5. Build a visual picture of what you have found so far

a. Use the gene diagram on the second page of Gail's notes as a model and fill in the S. marcescens Db11 coordinates at the boundaries of both nucE and nucD.

b. From these coordinates, predict very crudely what the coordinates of nucC should be (presume Gail's drawing is to scale).

c. Do you have a problem with that drawing?

6. Get the region from Db11 that should contain nucC

a. Log onto BioBIKE (VCU site)

b.     Enter the following command:
     (LOAD-SHARED-FILE "sm-sequences")
(This may take some tens of seconds – you're loading the S. marcescens genome! If it times out, try it again)

c. Get the sequence from the S. marcescens Db11 genome that contain nucE and nucD and should contain nucC as follows:
(SEQUENCE-OF SmDb11 FROM 194800 TO 196100 INVERT)

d. Put it in a nicer format:
(DISPLAY-SEQUENCE-OF *)
(recall that * means "last result")

e. Copy the sequence, including spaces and numbers

7. Test whether that sequence from Db11 does contain nucC

a. Go back to the NCBI site main page

b. Click on Blast (blue bar near top of the page). This is possibly the most frequented site in all of bioinformationdom.

c. Click on Nucleotide-nucleotide BLAST (in the box marked Nucleotide)

d. Paste the sequence you copied into the Search box

e. Click the Blast! button

f. Click the Format button

g. Prepare for a wait that might be several seconds or longer, depending on traffic

h. When you finally get a page back, examine the graphical results (mouse over the two red horizontal lines)

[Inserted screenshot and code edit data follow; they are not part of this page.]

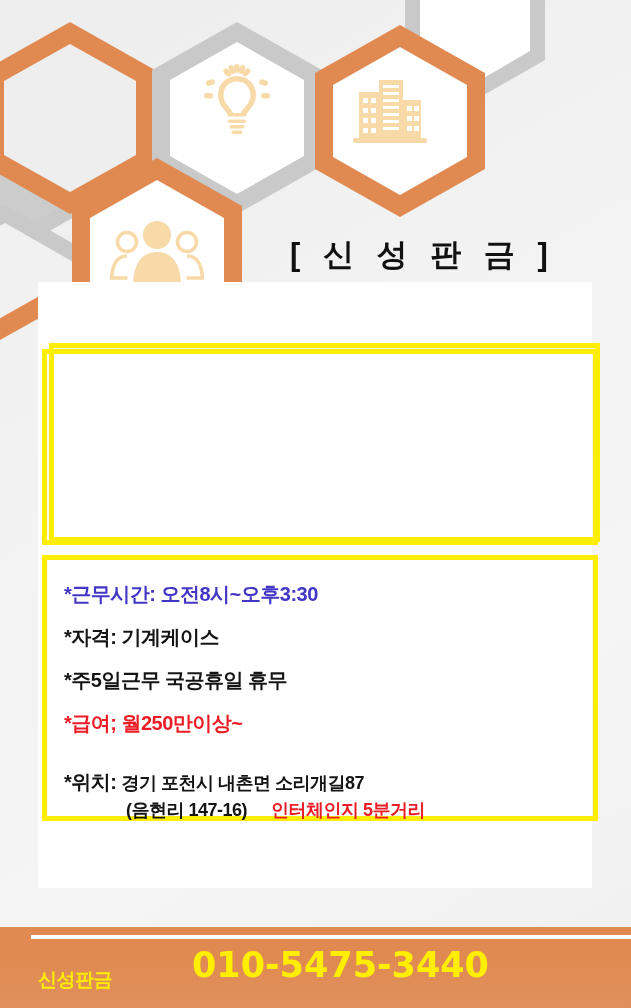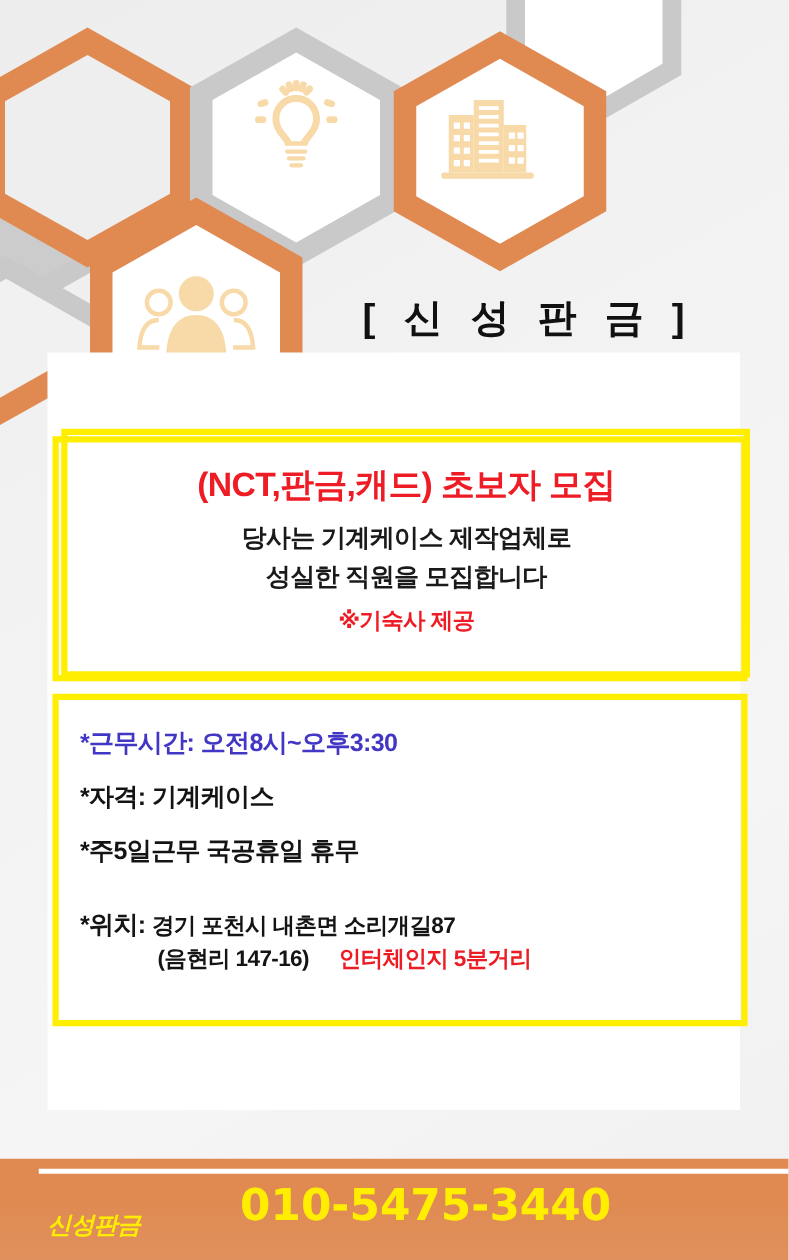--- a/index.html
+++ b/index.html
@@ -265,12 +265,6 @@
   <div class="frame f1-outer"></div>
   <div class="frame f1-inner"></div>
 
-  <div class="box1">
-    <div class="headline">(NCT,판금,캐드) 초보자 모집</div>
-    <div class="sub1">당사는 기계케이스 제작업체로</div>
-    <div class="sub2">성실한 직원을 모집합니다</div>
-    <div class="note">※기숙사 제공</div>
-  </div>
 
   <div class="frame f2-outer"></div>
 

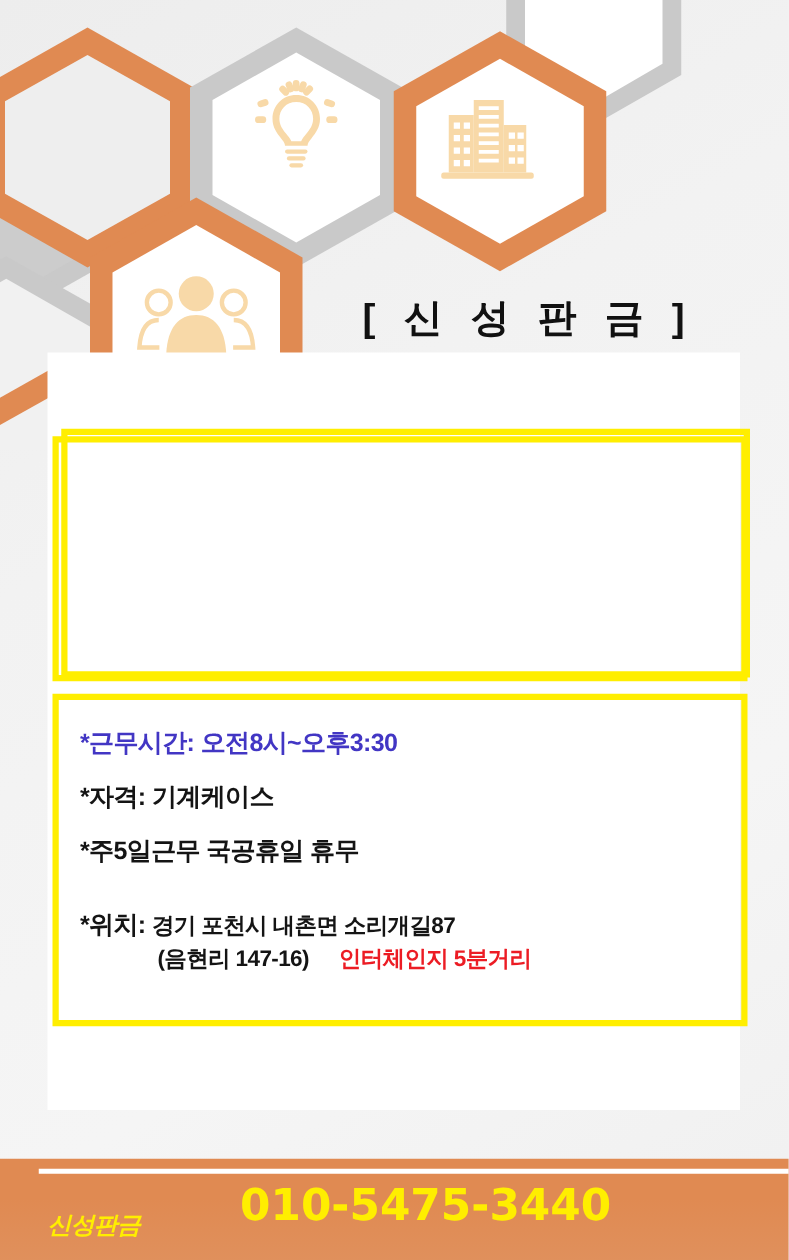--- a/index.html
+++ b/index.html
@@ -272,6 +272,7 @@
     <div class="line hours">*근무시간: 오전8시~오후3:30</div>
     <div class="line">*자격: 기계케이스</div>
     <div class="line">*주5일근무 국공휴일 휴무</div>
+    <div class="line pay">*급여; 월250만이상~</div>
     <div class="line loc">
       <span class="loc-label">*위치:</span>
       <span class="loc-addr">경기 포천시 내촌면 소리개길87</span>

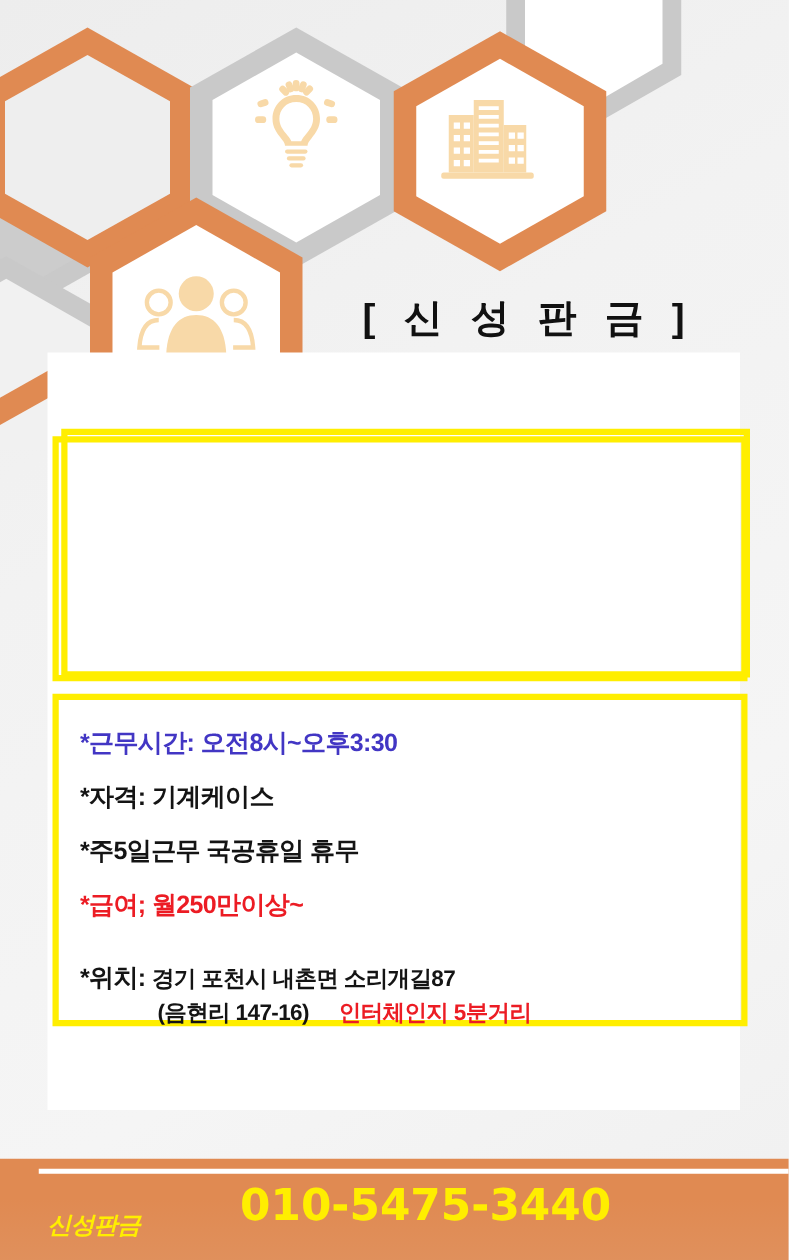--- a/index.html
+++ b/index.html
@@ -138,7 +138,7 @@
   .bar-brand{
     position:absolute; left:38px; top:40px;
     font-size:19px; font-weight:bold; color:#ffee00;
-    letter-spacing:-0.5px; white-space:nowrap;font-style:italic;
+    letter-spacing:-0.5px; white-space:nowrap;
   }
   .bar-phone{
     position:absolute; left:160px; top:18px;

i. Scroll down, past "Sequences producing significant alignments" to the first alignment. Not surprisingly, it's to Gail's own sequence of Serratia marcescens SM6. But yes surprisingly, the similarity extends throughout the two sequences, from the beginning to the end of the sequence.

j. Since we know that the sequence downstream from nucED in fact does contain nucC in S. marcescens SM6, it follows that it does as well in the query sequence, taken from S. marcescens Db11. So the new genome sequence DOES have nucC!

Why couldn't we find it by Blasting at the Sanger site???

We need to learn something about Blast!